Most of the time I try to downplay it: if it comes up at all, I am always quick to reassure people that I’m fine now - I haven’t had any more difficulty - I don’t have any restrictions on my activities. All of which is true.
At the same time, it is also true that if I didn’t have this little electronic device reminding my heart to beat, I could pass out at any time - and perhaps in a situation far more dangerous than my chiropractor’s waiting room.
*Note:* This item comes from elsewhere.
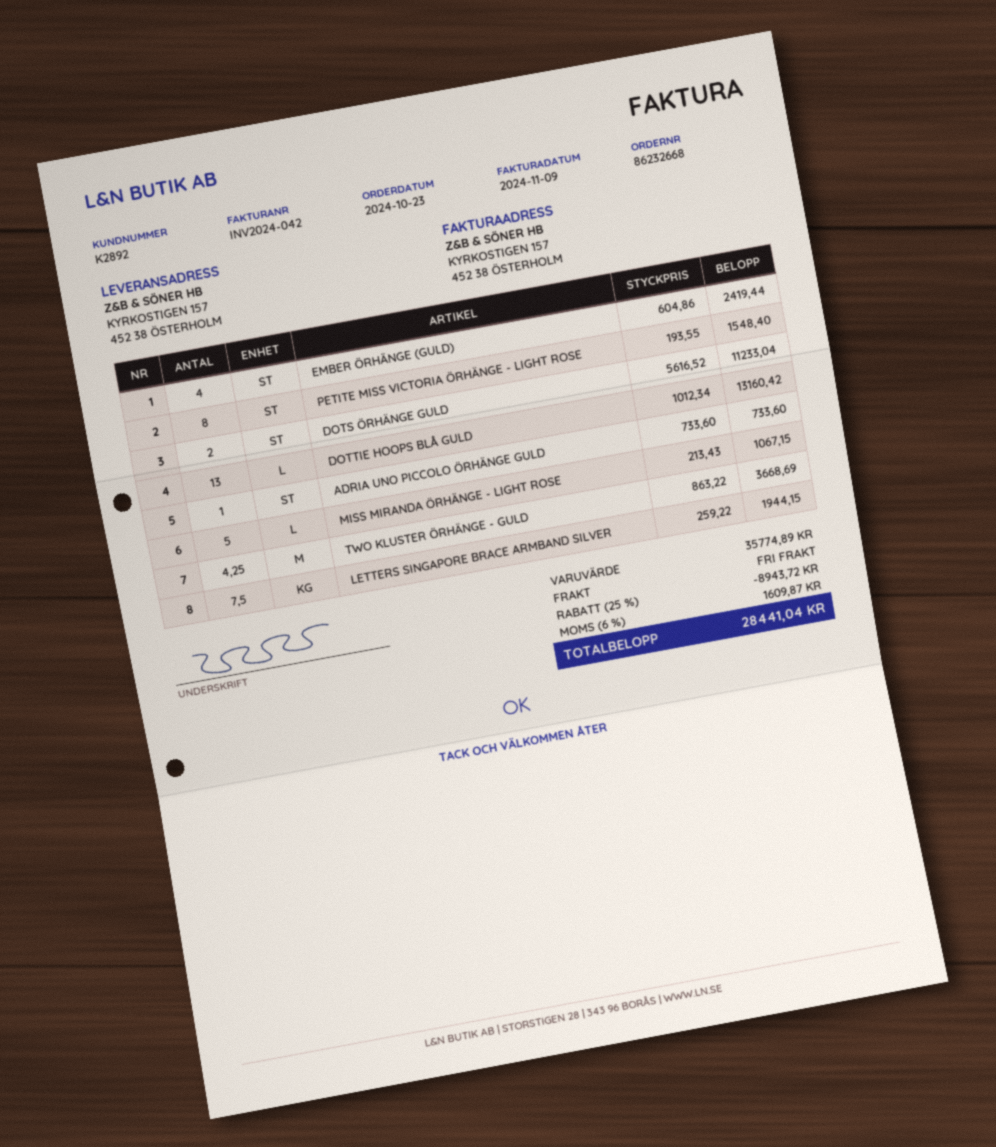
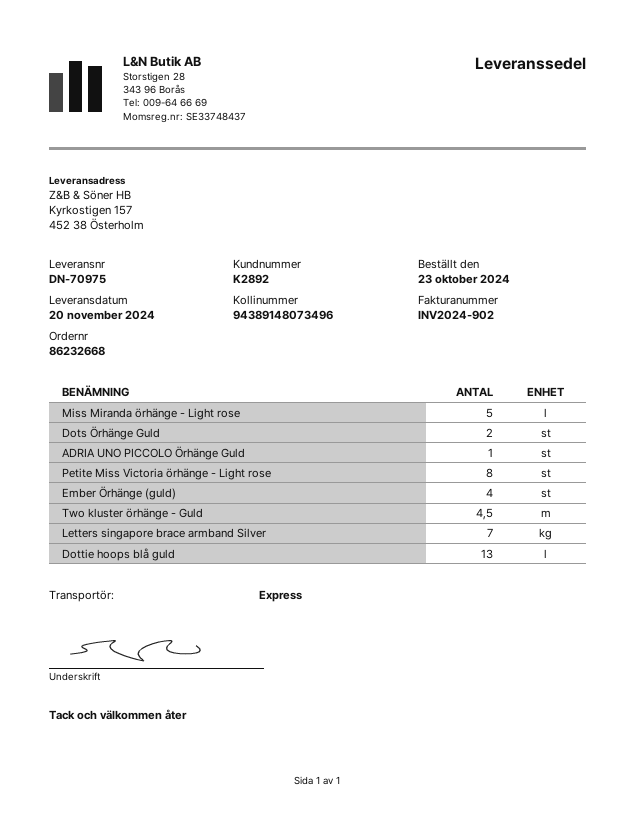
invoice number: INV2024-042 -> INV2024-902
TWO KLUSTER ÖRHÄNGE - GULD: 4.25 -> 4.5
LETTERS SINGAPORE BRACE ARMBAND SILVER: 7.5 -> 7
If that original incident had happened about 15 minutes later, I would have been driving on the Interstate when I passed out…and I shudder to think what might have been.
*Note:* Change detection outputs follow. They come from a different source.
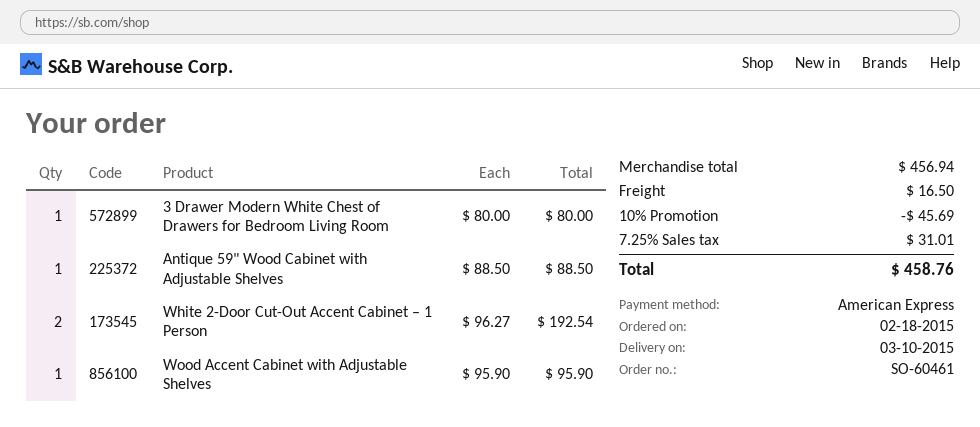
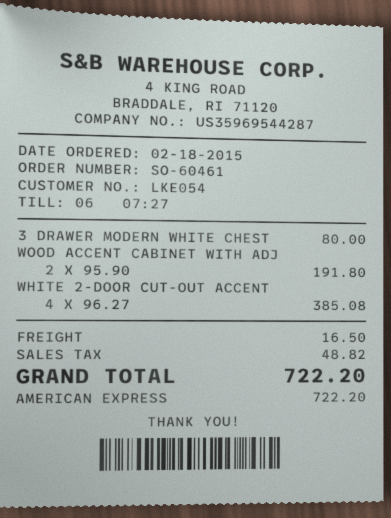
Antique 59" Wood Cabinet with Adjustable Shelves: 1 x 88.50 = 88.50 -> none
White 2-Door Cut-Out Accent Cabinet – 1 Person: 2 x 96.27 = 192.54 -> 4 x 96.27 = 385.08
Wood Accent Cabinet with Adjustable Shelves: 1 x 95.90 = 95.90 -> 2 x 95.90 = 191.80
discount: 10% = 45.69 -> none
tax: 31.01 -> 48.82
total: 458.76 -> 722.20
My life is dependent on that pacemaker continuing to function properly.
Today is Ash Wednesday.
Part of the liturgy for Ash Wednesday in my tradition involves marking foreheads with the sign of the Cross made with ashes with the words “Remember that you are dust, and to dust you will return.”
This is a tangible sign of the greater invitation of the season of Lent:
The call to repent.
The call to remember that it is “in Him we live and move and have our being.”3
The call to remember that our lives are dependent entirely on his grace and mercy behind and before us.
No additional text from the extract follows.